Ben niye sana bunları anlatıyorum dostum? Sen zaten bunları biliyordun sanırım yine çok konuşuyorum. Gerginim çünkü. Şimdi sana anlatabilirim bunu. Benim küçükken babamın getirdiği kağıt helvaları paylaştığım adamla ablamı baş göz etmeyi düşündüler. Olmasın diye yalvarmak istedim ama sustum. Bilirsin zaten ben konu o olunca sen hariç kimseye öyle kolay kolay laf edemem. Ablama nasıl gidip söyleyebilirim ki? Beni kıtır kıtır keser çünkü o beni kardeşi olarak görüyor. Beni ciddi ciddi dövebilirdi de çünkü o benim abim gibi olmak zorundaydı. Artık kendimde güç bulamıyorum. Ne tek bir söz söylemeye ne de sana anlatmaya! Artık hiçbir şeye tahammülüm kalmadı benim. Buradan gidip yine buraya döndüm. Şimdi tayinim çıksa da buradan uzaklaşmak istemediğimi fark ettim ama zorundayım.

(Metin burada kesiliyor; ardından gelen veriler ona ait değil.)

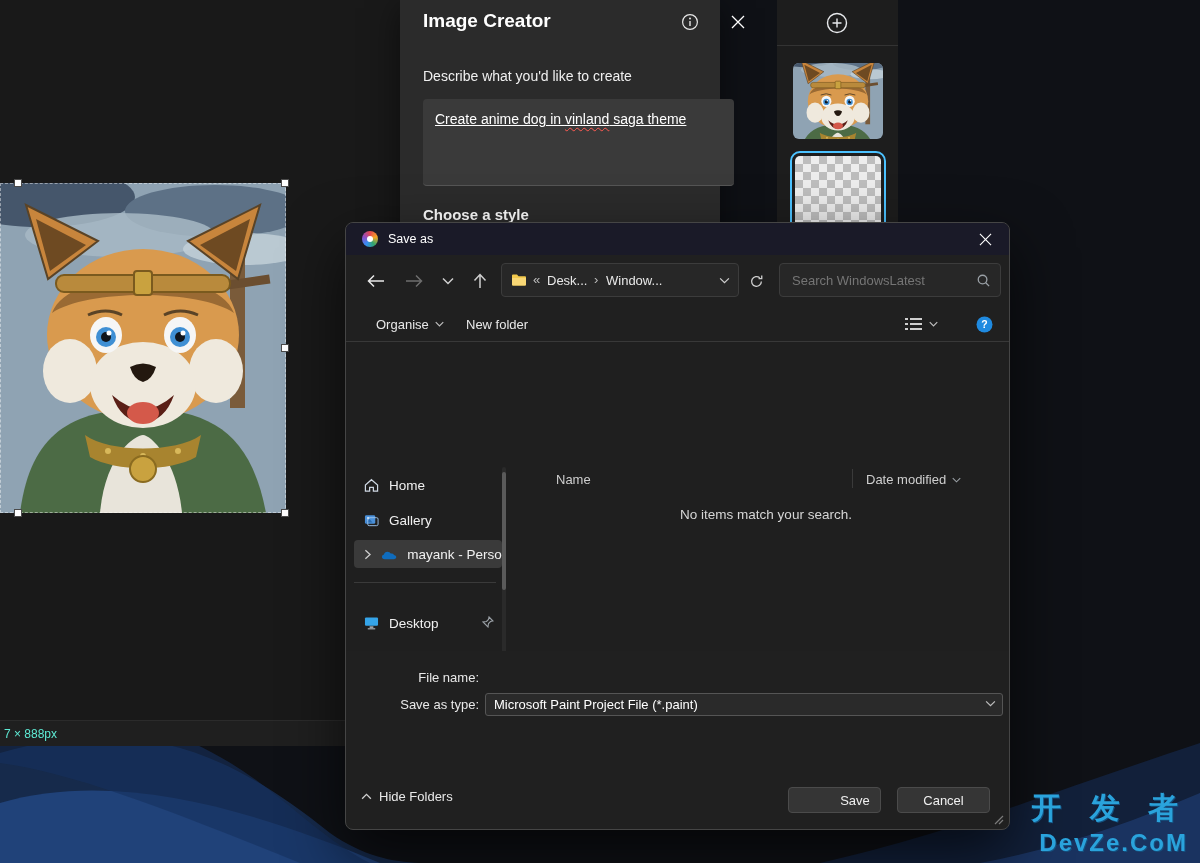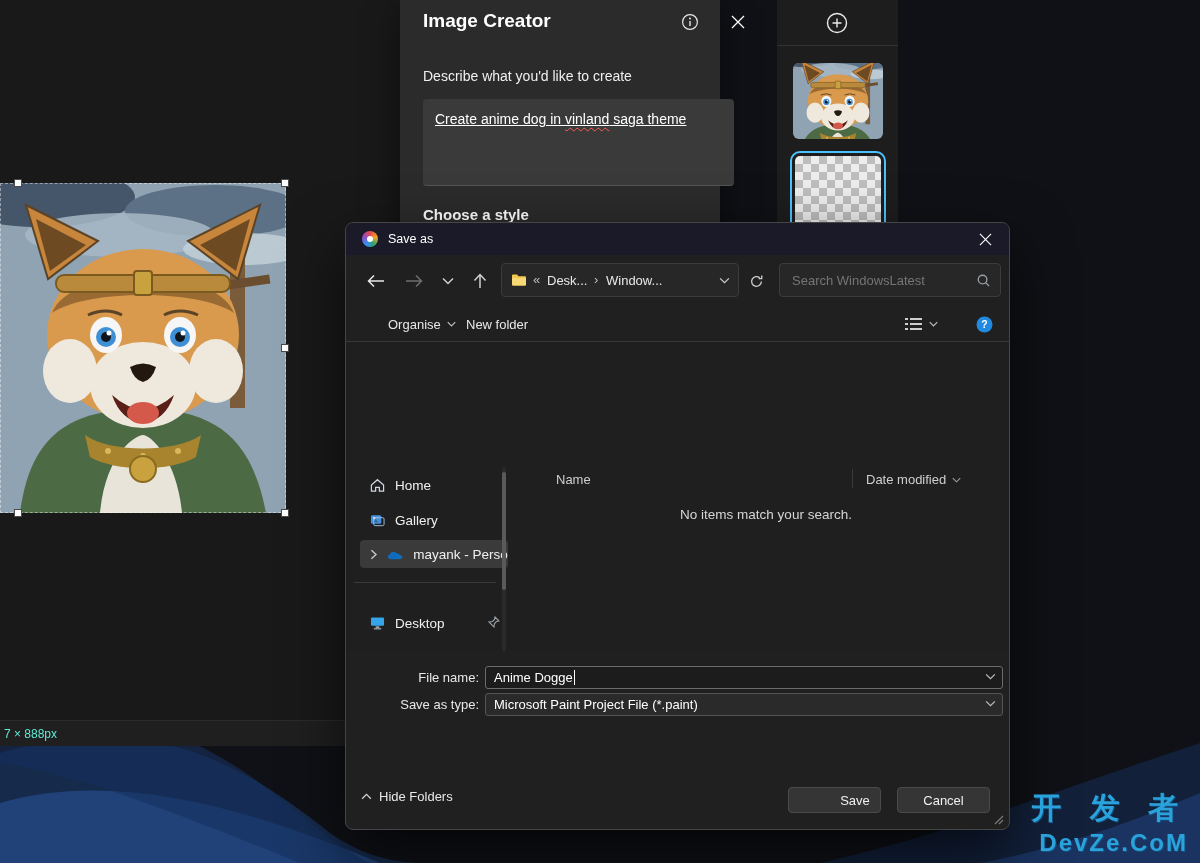--- a/index.html
+++ b/index.html
@@ -262,7 +262,7 @@
       </div>
     </div>
 
-    <div class="toolbar-item" style="left:42px;">
+    <div class="toolbar-item" style="left:30px;">
       <span>Organise</span>
       <svg width="9" height="6" viewBox="0 0 12 8">
           <path d="M1 1.5 L6 6.5 L11 1.5" fill="none" stroke="#bdbdbd" stroke-width="1.6"></path>

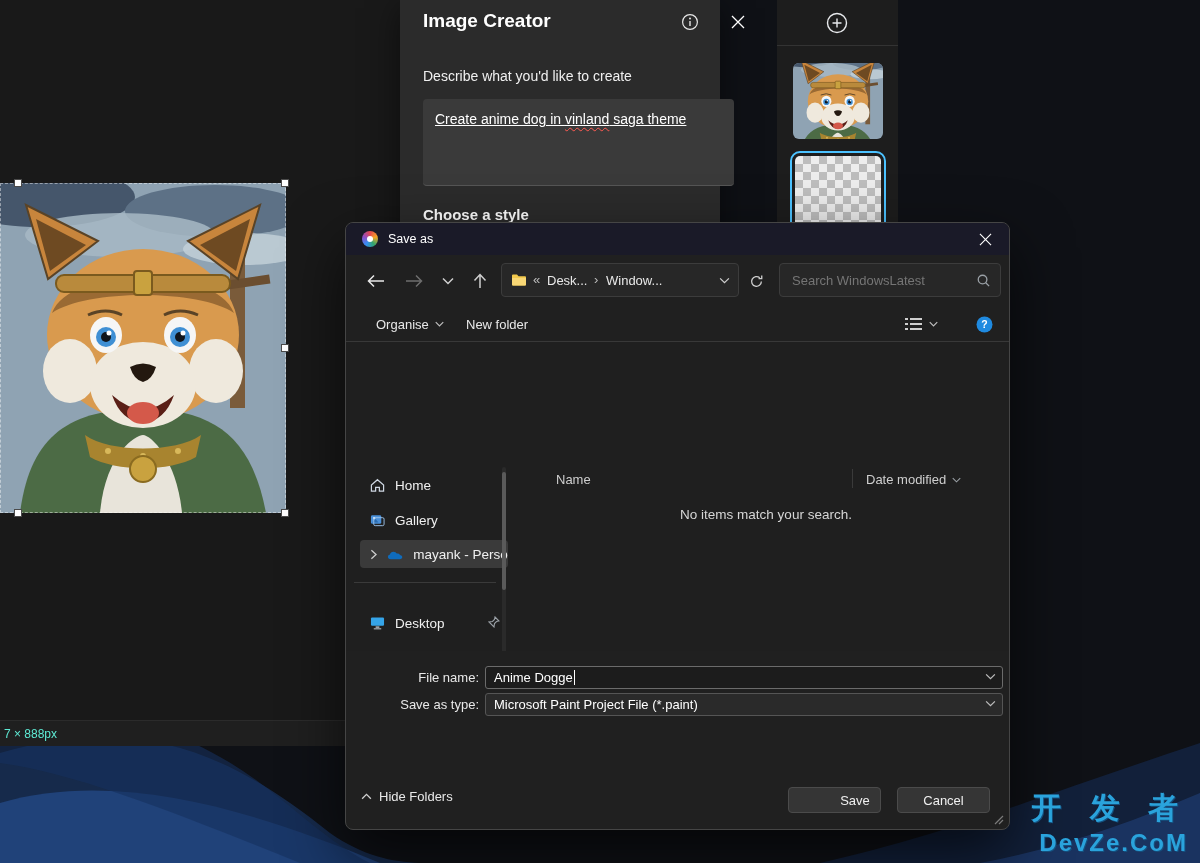--- a/index.html
+++ b/index.html
@@ -52,7 +52,7 @@
   .toolbar-item{position:absolute;top:88px;height:26px;display:flex;align-items:center;gap:6px;font-size:13px;color:#e8e8e8;cursor:pointer;}
   .tb-divider{position:absolute;left:0;top:118px;width:100%;height:1px;background:#383838;}
   .content{position:absolute;left:0;top:119px;width:100%;height:309px;background:#1f1f1f;overflow:hidden;}
-  .side-item{position:absolute;left:14px;width:148px;height:28px;display:flex;align-items:center;gap:10px;
+  .side-item{position:absolute;left:8px;width:148px;height:28px;display:flex;align-items:center;gap:10px;
     padding-left:10px;border-radius:4px;font-size:13.5px;color:#f0f0f0;cursor:pointer;}
   .side-item.sel{background:#3a3a3a;}
   .side-item .lbl{white-space:nowrap;overflow:hidden;}

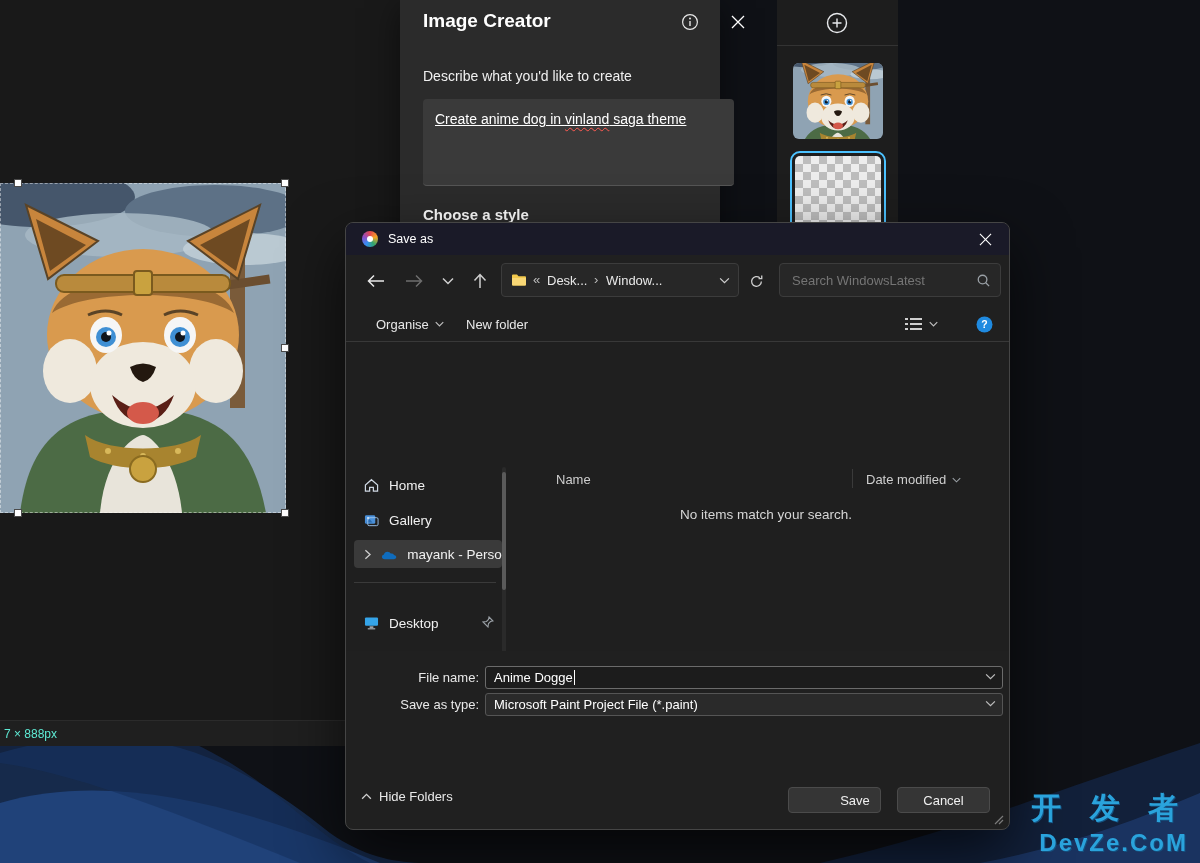--- a/index.html
+++ b/index.html
@@ -358,13 +358,6 @@
 
     <div class="fields">
       <div class="f-label" style="left:5px;top:19px;">File name:</div>
-      <div class="combo" style="top:15px;">
-        <span>Anime Dogge</span>
-          <span class="caret"></span>
-        <svg class="chev" width="11" height="7" viewBox="0 0 12 8">
-            <path d="M1 1.5 L6 6.5 L11 1.5" fill="none" stroke="#bdbdbd" stroke-width="1.4"></path>
-          </svg>
-      </div>
       <div class="f-label" style="left:5px;top:46px;">Save as type:</div>
       <div class="combo" style="top:42px;background:#2a2a2a;border-color:#555;">
         <span>Microsoft Paint Project File (*.paint)</span>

Yine annem sesleniyor. Gitmem lazım kendine dikkat et dostum.

-

Elimdeki günlüğü hızlıca kapattım ve çalışma masamın çekmecesine koydum. Odamdan çıkarken anneme bağırmaya başladım. "Ne var anne ya? Ne var? Adımımı ezberliyorsun bütün gün Nilüfer diyip durdun da!" dediğimde merdivenleri eze eze inmeye başladım. "Bet suratlı sen bana mı çığırıyorsun?" dediğinde gözlerimi kocaman açıp safa yatmaya başladım. "Anne, ben sana! Ha bu Zehra Sultan'a ben çığırıcam, tez alsınlar kellemi!" dediğimde yüzünde oluşan gülümsemeyi hızlıca yok ederken arkasını döndü hızlıca. Eskiden bu dönüşlerinde saçlarını savurduğuna adım gibi emindim. "Enes arkadaşlarıyla top peşinde koşturmaya gitti sende anca oturuyorsun kalk git ekmek al." dediğinde oflayarak annemin uzattığı parayı aldım. Kapıya doğru yürüyüp ev terliklerimi çıkarıp crocs terliğimi giydim. Buna indirimde bile ucuzladığı fiyatın yarısı kadar bir ücret ödemiştim fakat yine de normal terliklerden daha fazla para ödediğim için aşırı özenliydim. Kimseye giydirmezdim. Ablamın bahçeye bile terliğimle çıkmasına izin vermezdim. "Eğşün auzlu kaç ekmek alacağını bilmeden nereye gidiyorsun?" dediğinde gözlerimi devirip hızlıca konuştum. "Anne kendine gel! Sen karadenizli değilsin! Babamda karadenizli değil bak, babaannemin annesi karadenizli. Allah aşkına ben daha el kadar bebeyken bile böyle şeyler söylemiyordun bana! Yıldım da." dediğimde sağ eli yumruk oldu. İşte şimdi bağırmaya başlayacaktı. "Sana ne Nilüfer! Sana ne! İstediğim gibi konuşurum. Hem dünürlerimizde karadenizli bir zahmet öyle konuşayım." dediğinde kanımın çekildiğini hissettim.